**TO DO**
A single count is required: the lines of the data below in which the word "globally" occurs.

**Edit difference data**

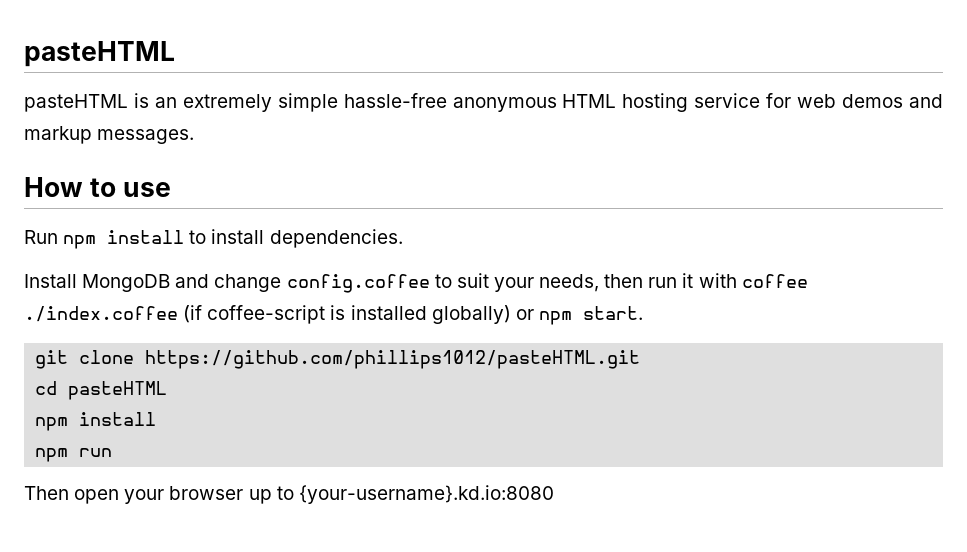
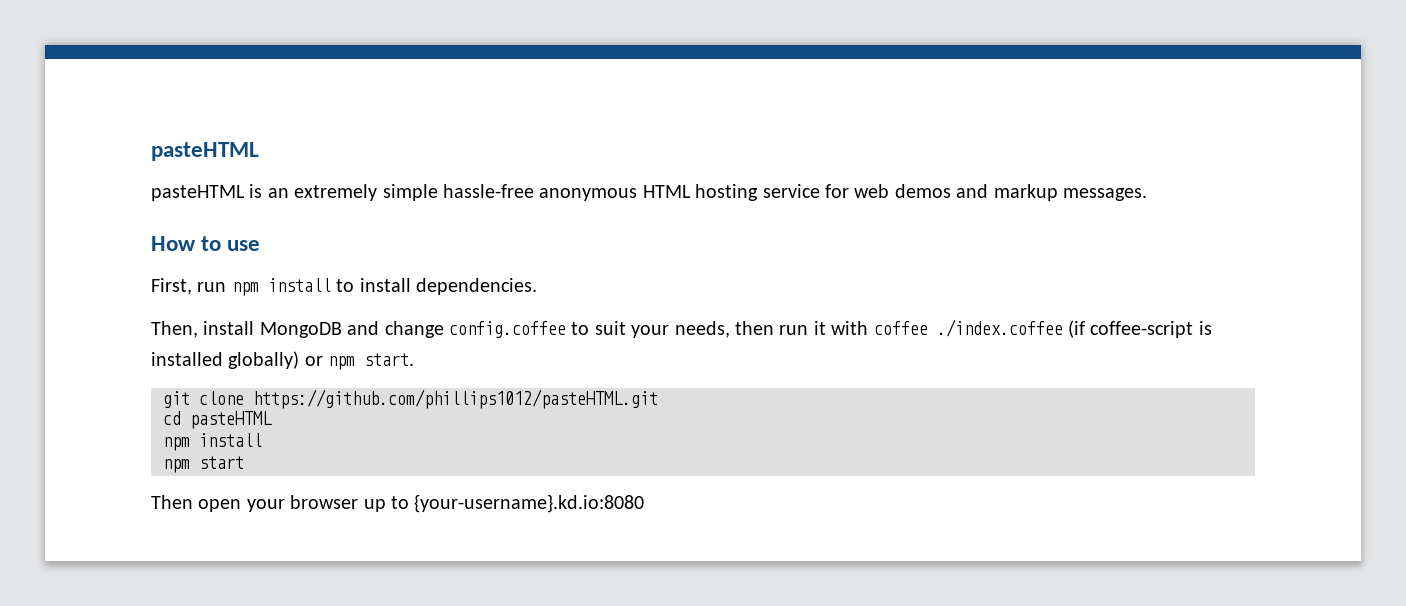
- Run npm install to install dependencies.
+ First, run npm install to install dependencies.
- Install MongoDB and change config.coffee to suit your needs, then run it with coffee ./index.coffee (if coffee-script is installed globally) or npm start.
+ Then, install MongoDB and change config.coffee to suit your needs, then run it with coffee ./index.coffee (if coffee-script is installed globally) or npm start.
- npm run
+ npm start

**ANSWER SPACE**
2